After remaining range-bound for much of the second quarter, oil prices have mounted a significant rally, with analysts saying oil markets are finally waking up to the fact that fundamentals have tightened significantly. After remaining in surplus for months, many experts have predicted that demand will begin to surpass supply thus improving oil prices and margins for oil refiners. For instance, StanChart’s demand model projects a supply deficit of 2.81 million barrels per day in August; 2.43 mb/d in September and more than 2mb/d in November and December. The analysts have also projected that global inventories will fall by 310 mb by end-2023 and another 94 mb in the first quarter of 2024 thus pushing oil prices higher.
Although U.S. oil refinery margins have halved since the middle of 2022, they remain at historically high levels and are likely to remain elevated through the summer of 2023 thanks to high operating rates and low fuel stocks. Gross margins for refining three barrels of crude to produce two barrels of gasoline and one barrel of distillate fuel oil have retreated to $33 per barrel from a record $60 at the start of June 2022. Still, margins are in the 95th percentile for all trading days since 2001, underpinning refinery profitability and encouraging high levels of capacity utilization.
Revenues and profits for refining companies have declined from last year’s historical highs but remain at healthy levels.
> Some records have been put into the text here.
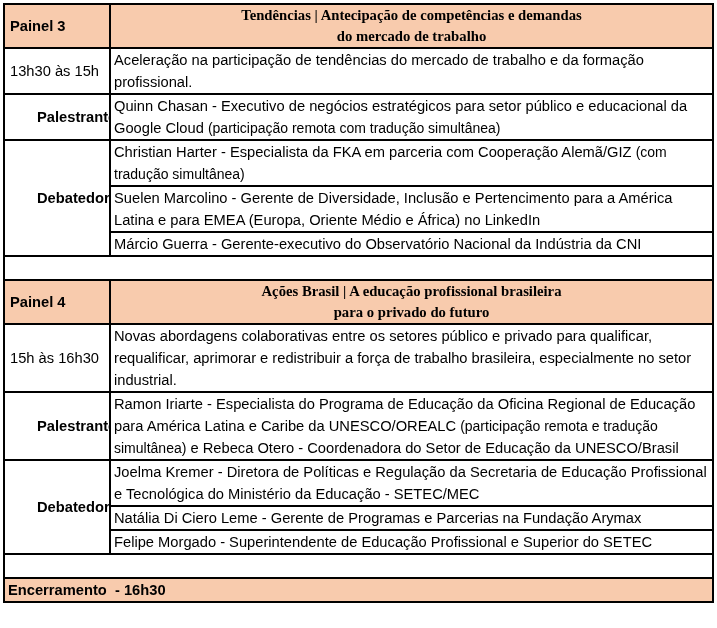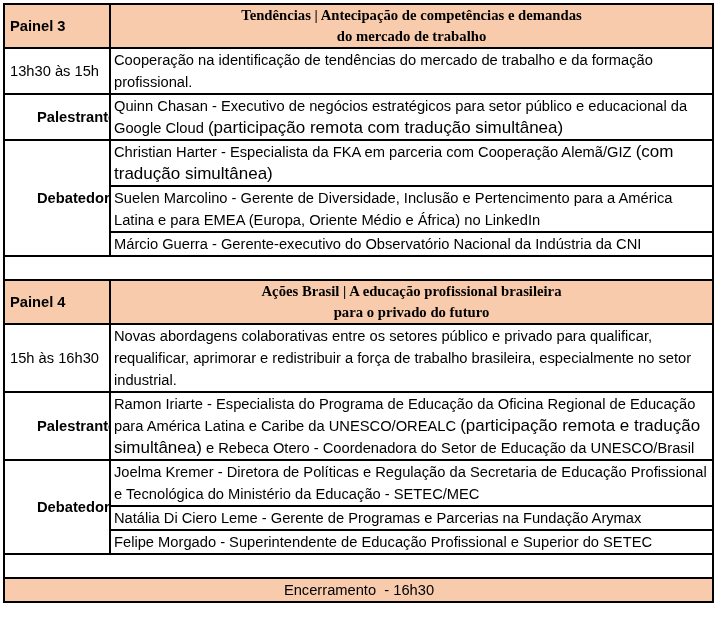"Cooperação na identificação de" td { text: Cooperação na identificação -> Aceleração na participação }
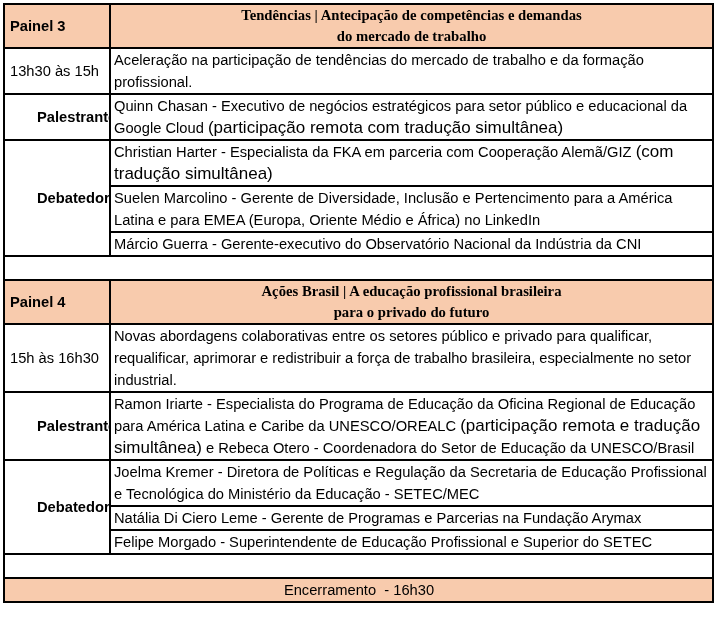"(participação remota com tradução" span.small { font-size: 17px -> 14px }
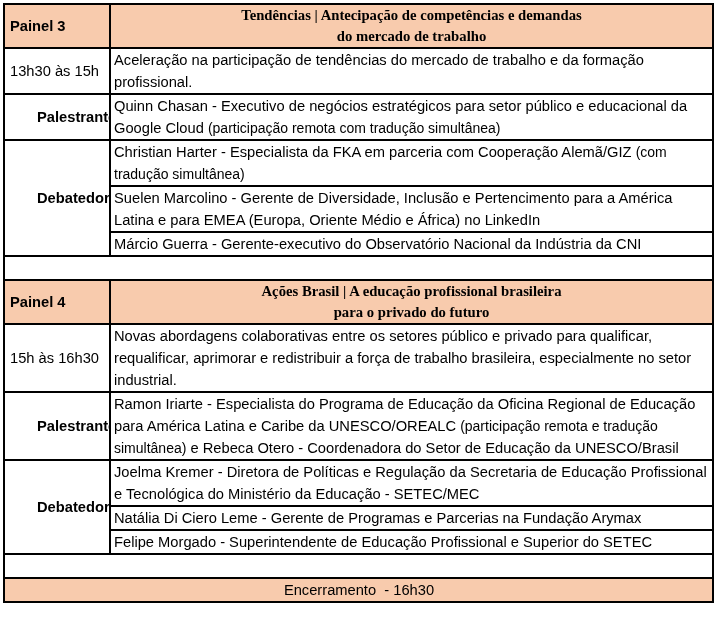"Encerramento - 16h30" td.footer-cell { font-weight: normal -> bold; text-align: center -> left }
Here are three refining stocks to keep an eye on.
Marathon Petroleum Corp
Market Cap: $54.3B
Dividend Yield: 2.6%
YTD Returns: 22.5%
Marathon Petroleum Corporation (NYSE:MPC) is an integrated downstream energy company and the largest petroleum refinery operator in the United States. The company’s latest earnings revealed strong refinery demand despite general economic malaise. Marathon’s Q2 2023 revenue of $36.82B (-32.1% Y/Y) beats the Wall Street consensus by $2.94B while GAAP EPS of $5.32 beat by $0.74. Net income fell to $2.23B, or $5.32/share, from $5.87B, or $10.95/share from a year ago while adjusted EBITDA was cut in half to $4.53B from $9.06B a year ago. Refining & Marketing segment adjusted EBITDA fell to $11.88/bbl from $27.79/bbl for the prior-year quarter while segment margin was $22.10/bbl compared with $37.54/bbl in last year’s corresponding quarter.Crude capacity utilization clocked in at 93% with total throughput of 2.9M bbl/day.
Marathon Ol continues returning copious amounts of cash to shareholders: The company revealed that it returned ~$3.4B of capital through $3.1B of stock buybacks and $316M of dividends in the second quarter. The company’s diversification into renewables gives Marathon Oil better protection from fluctuating oil prices and refining margins.
PBF Energy Inc.
Market Cap: $6.0B
Dividend Yield: 1.3%
YTD Returns: 26.2%
PBF Energy Inc. (NYSE:PBF) engages in refining and supplying petroleum products. PBF is one of the youngest oil refiners in the United States having been created in 2008. The company released its quarterly earnings report on Thursday, with revenue of $9.16B (-34.9% Y/Y) beating by $230M while Q2 Non-GAAP EPS of $2.29 beat by $0.05. In-line with the industry trend, Q2 net income fell to $1.02B, or $7.88/share, from $1.2B, or $9.65/share, in the year-earlier quarter. production fell slightly to 945,700 bbl/day from 958,800 bbl/day a year earlier. Refinery throughput fell to 935,800 bbl/day from 958,800 bbl/day a year ago and expects full-year production to average 915K-975K bbl/day.
And, just like its bigger peer, PBF Energy is diversifying into renewables: the company announced it had begun operations at its St. Bernard renewable fuel joint venture in New Orleans, and managed to sell the first products from the facility in July. The 50-50 joint venture with Eni S.p.A.(NYSE:E) has a processing capacity of ~1.1M tons/year of raw materials and will produce ~7.3M bbl/year of renewable diesel.
Market Cap: $48.5B
Dividend Yield: 3.9%
Phillips 66 (NYSE:PSX) is one of the oldest refineries in the United States. The company operates as an energy manufacturing and logistics company, with its refining segment one of its largest. Phillips 66 reported Q2 Non-GAAP EPS of $3.87, beating the consensus by $0.31. The company does not report revenue figures but said it generated $1.0 billion of operating cash flow ($2.0 billion excluding working capital). Realized refining margins fell to $15.32/bbl from $28.62/bbl a year ago. Phillips 66 revealed that it plans to run its refineries in the mid-90% range of their combined crude oil throughput capacity of 1.9M bbl/day in Q3, close to second quarter’s figure at 93%.
Phillips 66 announced that its Rodeo refinery in California will be fully converted to renewable diesel production by the first quarter of 2024 when it is scheduled to begin commercial operation.